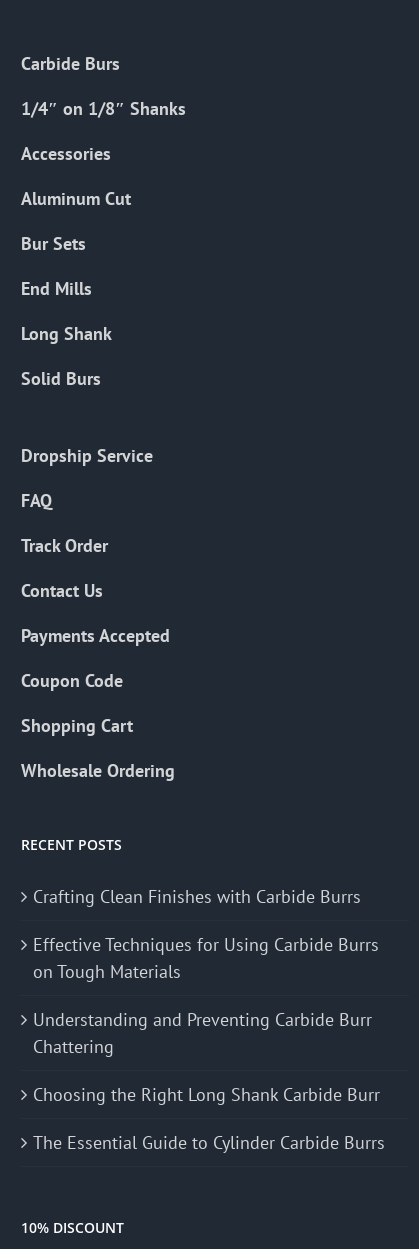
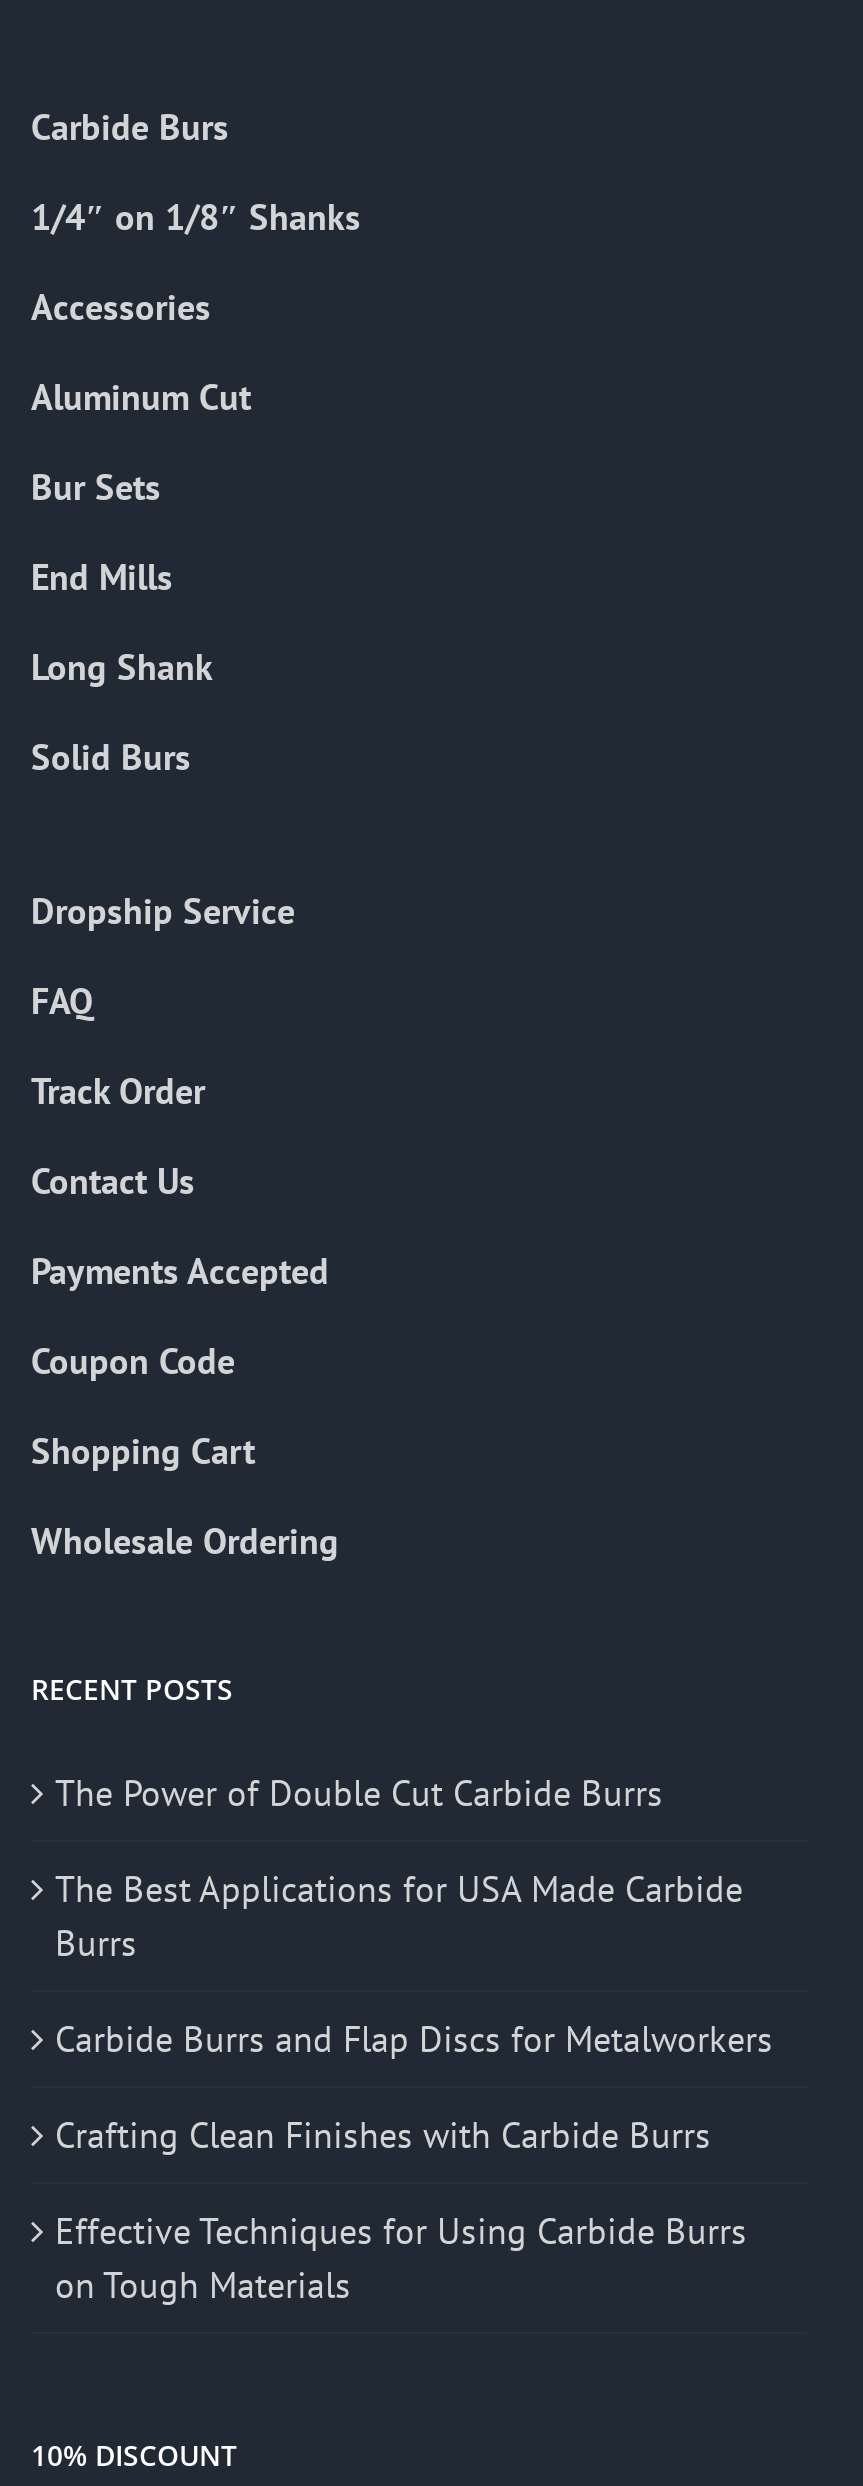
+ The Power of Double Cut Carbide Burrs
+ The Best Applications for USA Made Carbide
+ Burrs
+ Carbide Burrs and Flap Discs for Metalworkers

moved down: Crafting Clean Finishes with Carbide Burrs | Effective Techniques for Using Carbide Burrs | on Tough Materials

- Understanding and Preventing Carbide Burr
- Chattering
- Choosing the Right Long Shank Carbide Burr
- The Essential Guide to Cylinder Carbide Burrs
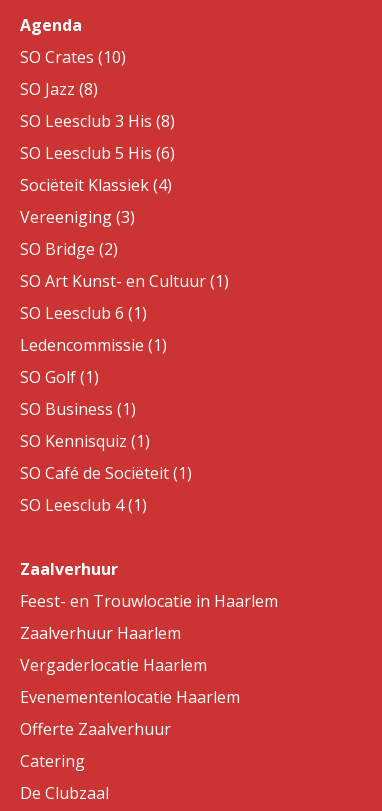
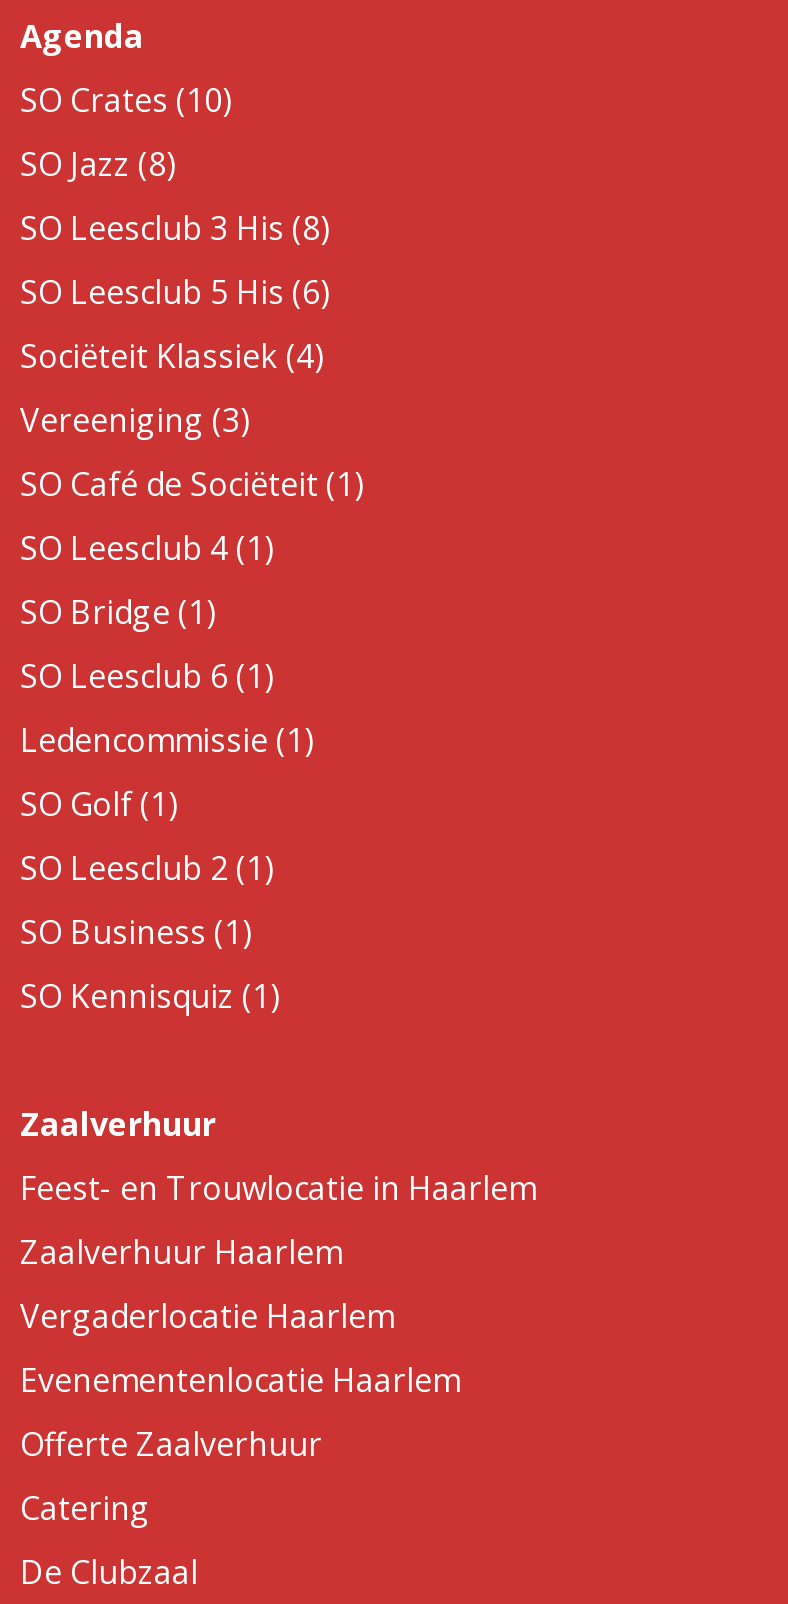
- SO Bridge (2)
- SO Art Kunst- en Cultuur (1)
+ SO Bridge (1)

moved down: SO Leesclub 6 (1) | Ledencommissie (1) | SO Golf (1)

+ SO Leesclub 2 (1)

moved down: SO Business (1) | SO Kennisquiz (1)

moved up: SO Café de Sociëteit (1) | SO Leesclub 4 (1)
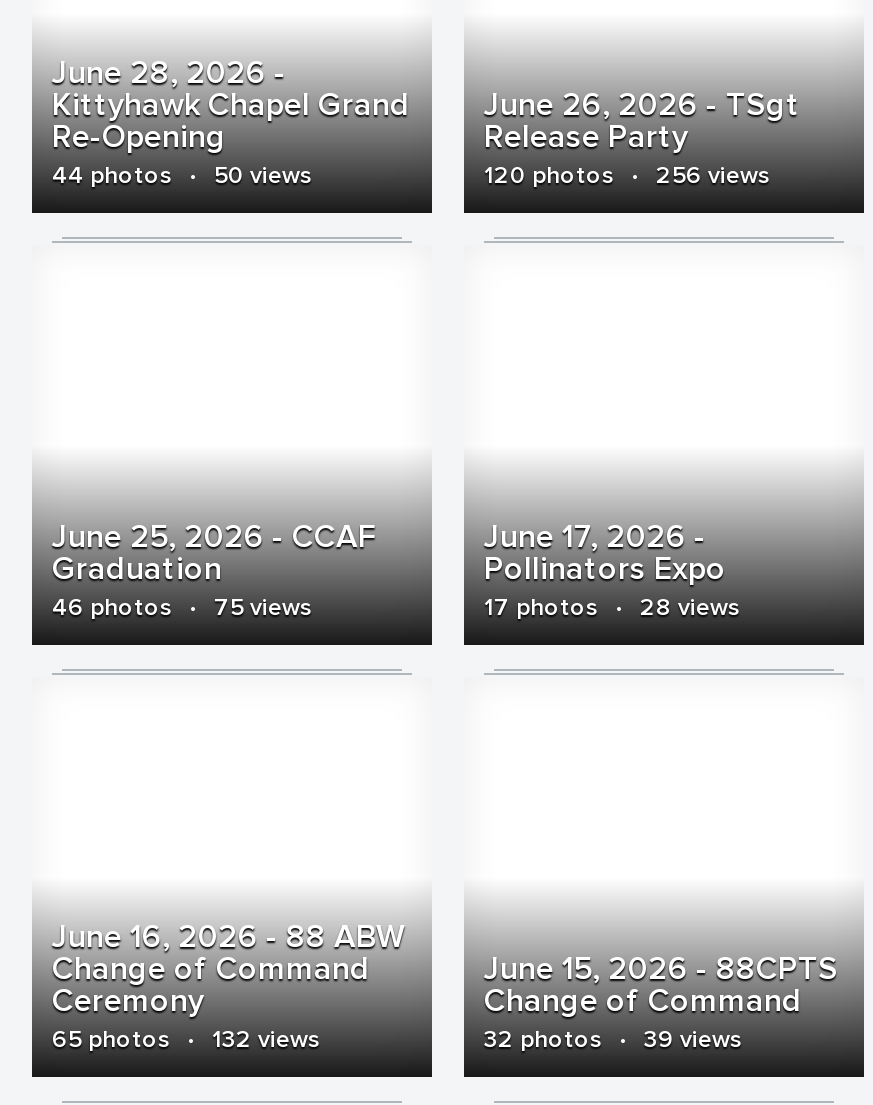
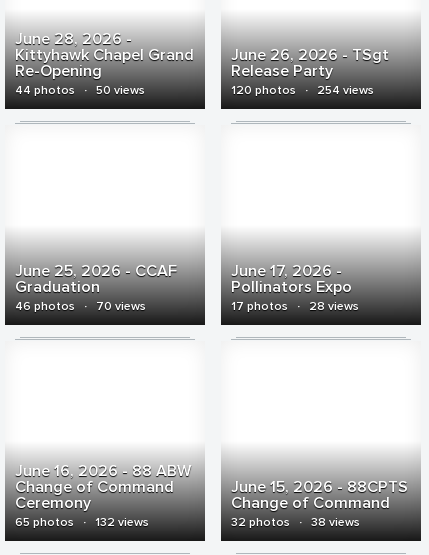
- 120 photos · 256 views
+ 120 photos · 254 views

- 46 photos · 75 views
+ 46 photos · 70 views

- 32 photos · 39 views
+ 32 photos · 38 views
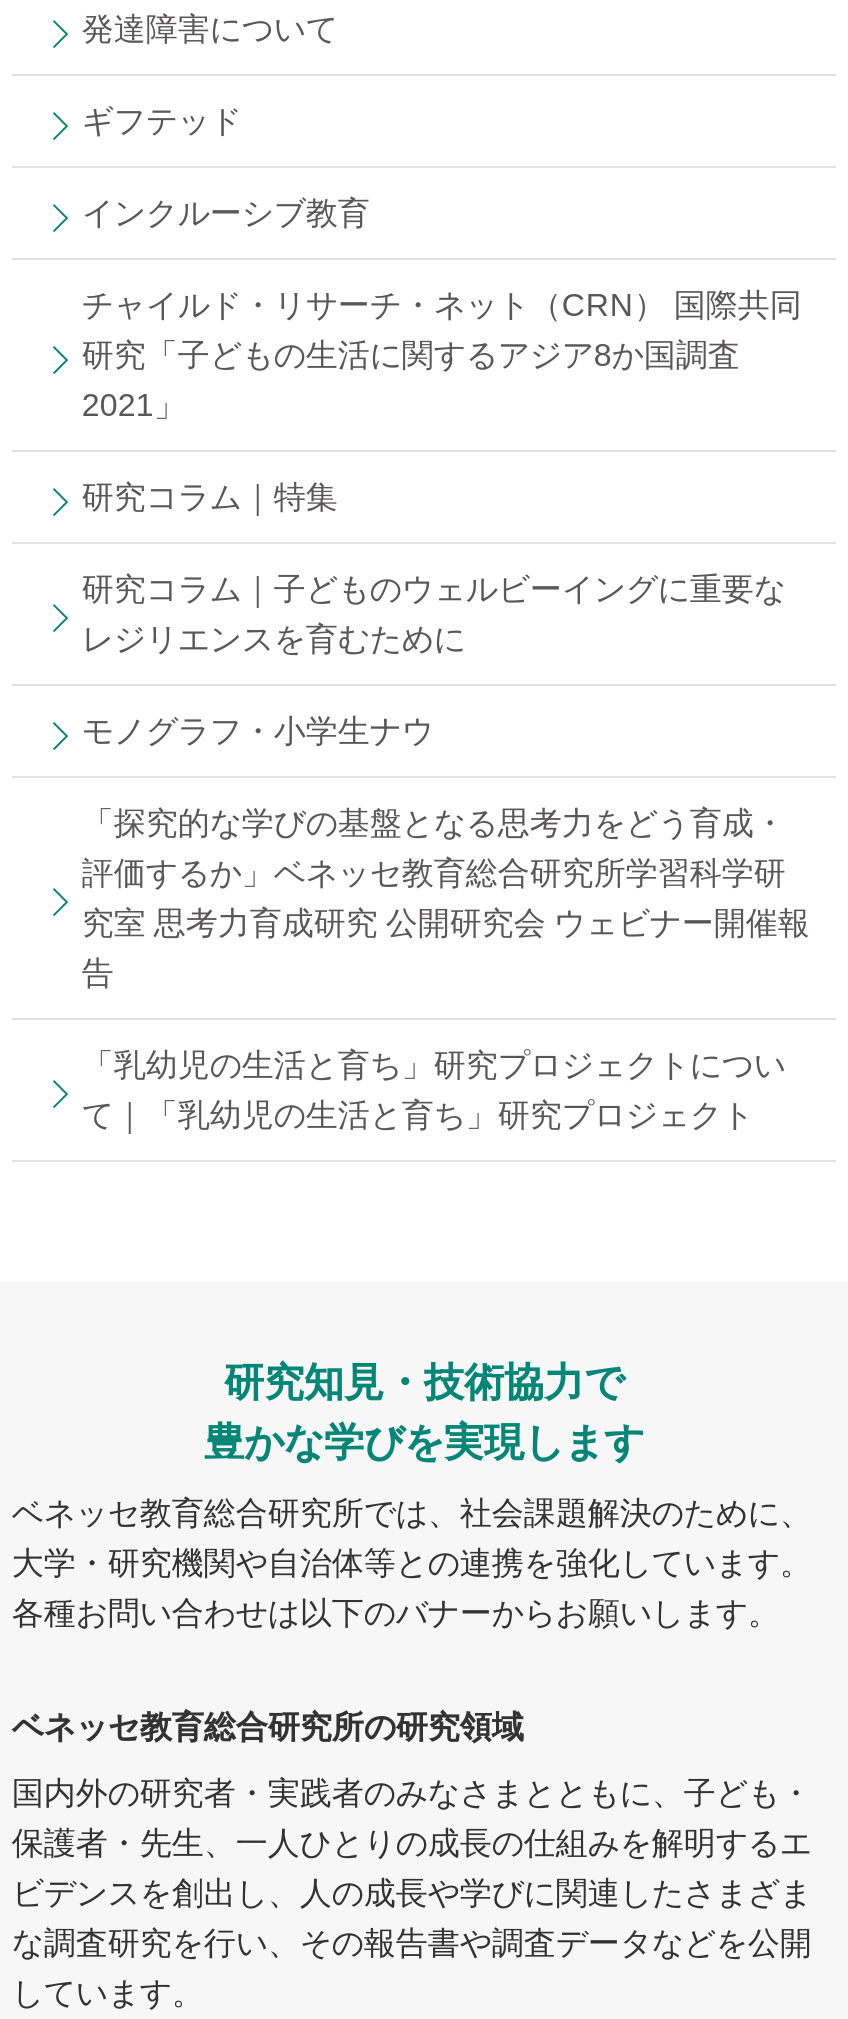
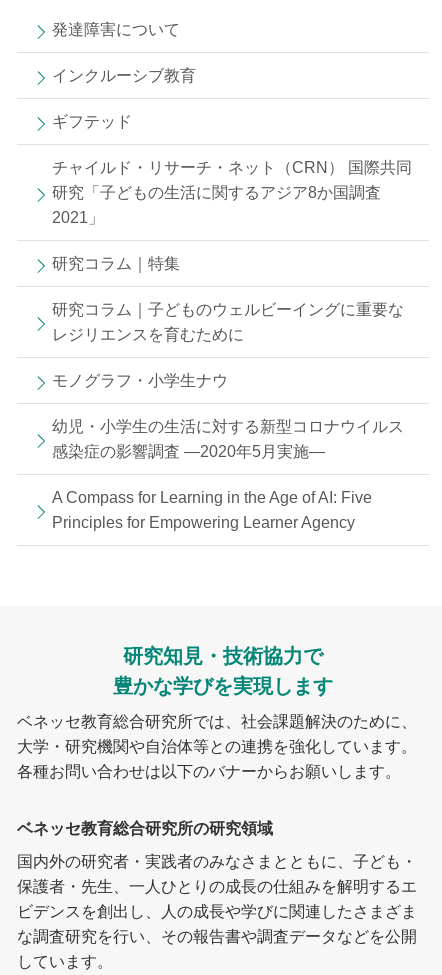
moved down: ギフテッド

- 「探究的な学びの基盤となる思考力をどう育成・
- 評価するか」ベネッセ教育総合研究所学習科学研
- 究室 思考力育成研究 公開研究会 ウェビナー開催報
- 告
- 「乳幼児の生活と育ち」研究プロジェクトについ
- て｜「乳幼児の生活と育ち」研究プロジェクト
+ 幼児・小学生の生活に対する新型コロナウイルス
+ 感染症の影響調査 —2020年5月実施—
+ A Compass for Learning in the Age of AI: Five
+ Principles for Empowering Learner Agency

================================

Show every line from the listing that contains "views".

- 120 photos · 256 views
+ 120 photos · 254 views
- 46 photos · 75 views
+ 46 photos · 70 views
- 32 photos · 39 views
+ 32 photos · 38 views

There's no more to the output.